## Available data

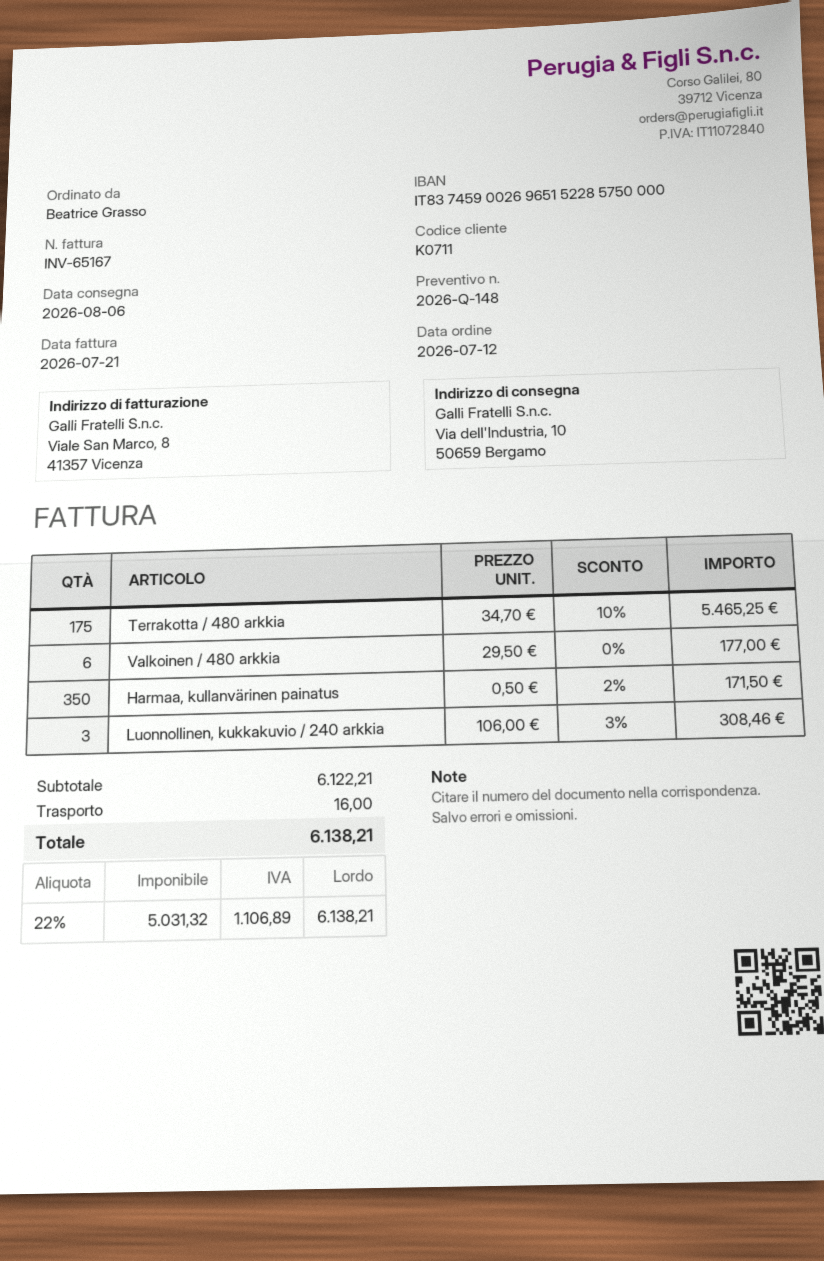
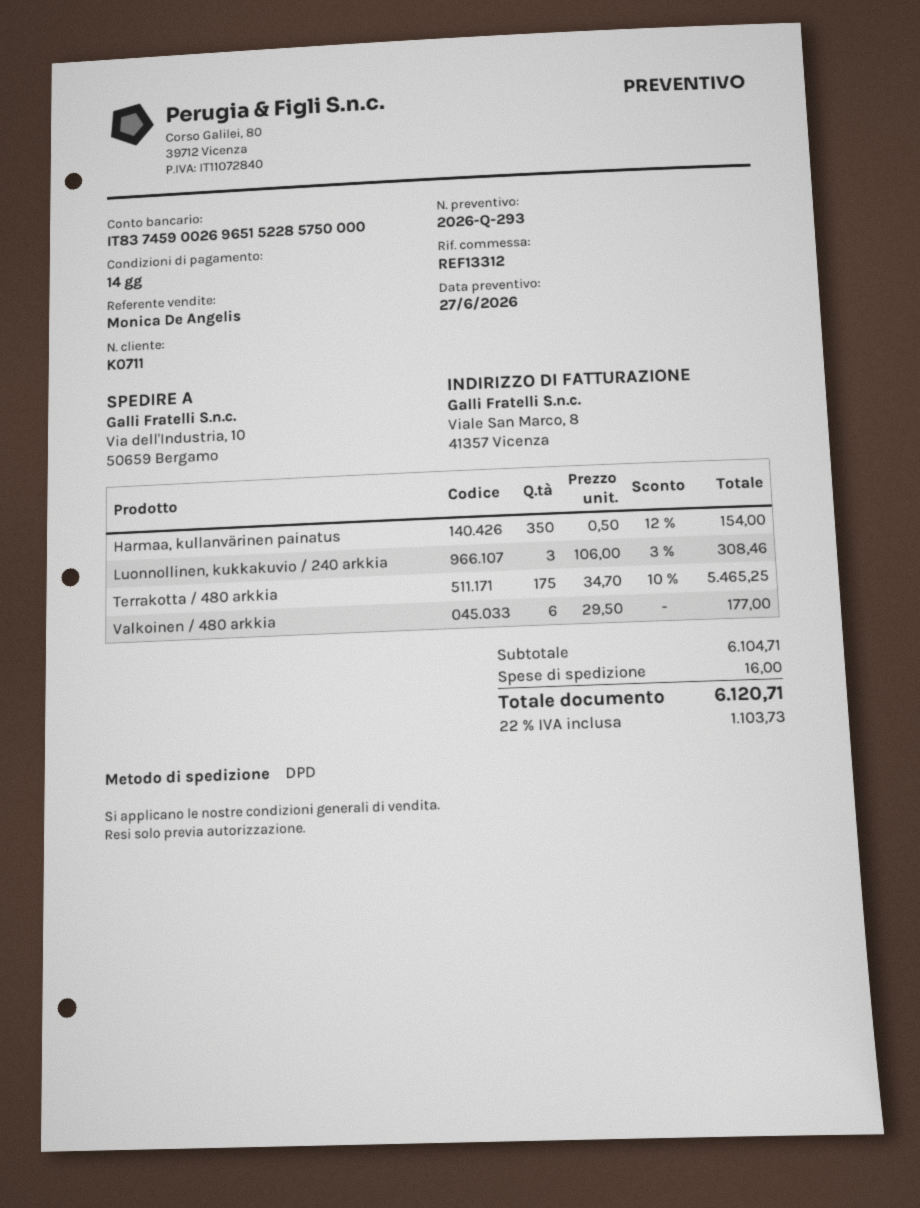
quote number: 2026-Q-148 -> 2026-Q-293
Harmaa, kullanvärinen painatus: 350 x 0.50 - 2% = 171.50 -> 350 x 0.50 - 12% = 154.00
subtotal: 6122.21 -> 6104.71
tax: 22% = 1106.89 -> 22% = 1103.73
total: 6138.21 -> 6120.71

==

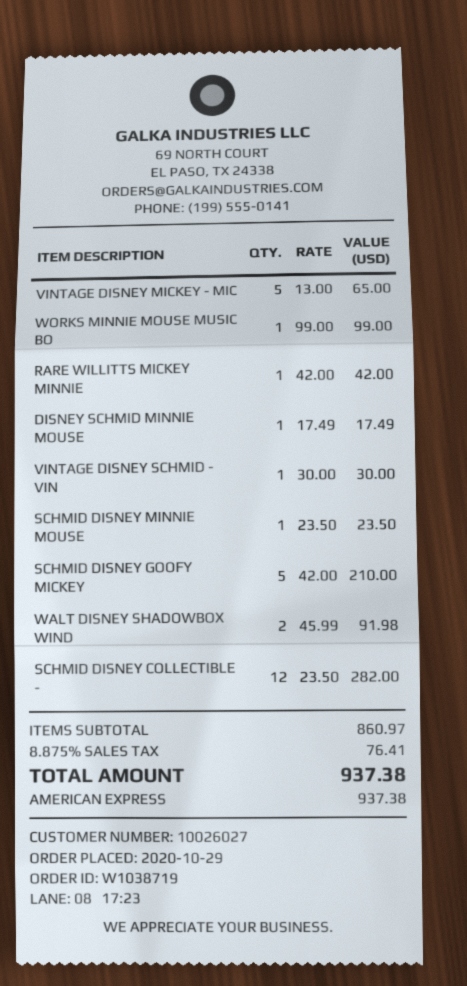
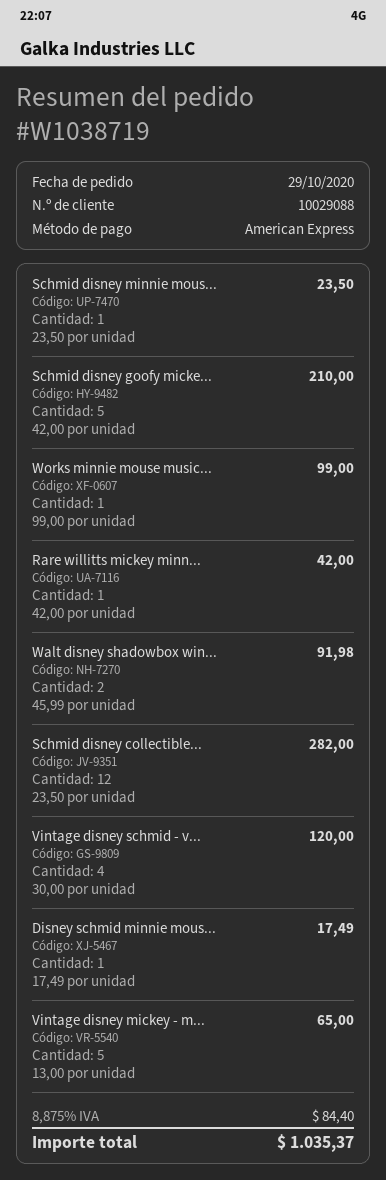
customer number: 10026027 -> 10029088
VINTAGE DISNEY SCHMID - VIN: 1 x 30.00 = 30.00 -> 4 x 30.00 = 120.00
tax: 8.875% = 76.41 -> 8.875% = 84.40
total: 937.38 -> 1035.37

--

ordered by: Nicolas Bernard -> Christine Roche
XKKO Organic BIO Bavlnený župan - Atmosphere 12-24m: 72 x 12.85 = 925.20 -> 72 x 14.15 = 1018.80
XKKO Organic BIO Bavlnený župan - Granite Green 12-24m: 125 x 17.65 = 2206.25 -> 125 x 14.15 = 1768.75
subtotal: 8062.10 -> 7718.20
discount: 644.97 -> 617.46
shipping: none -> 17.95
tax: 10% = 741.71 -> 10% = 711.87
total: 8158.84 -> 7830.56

## Work task
For each line in the entries that holds "Bavlnený", return that line.

## Answer section
XKKO Organic BIO Bavlnený župan - Atmosphere 12-24m: 72 x 12.85 = 925.20 -> 72 x 14.15 = 1018.80
XKKO Organic BIO Bavlnený župan - Granite Green 12-24m: 125 x 17.65 = 2206.25 -> 125 x 14.15 = 1768.75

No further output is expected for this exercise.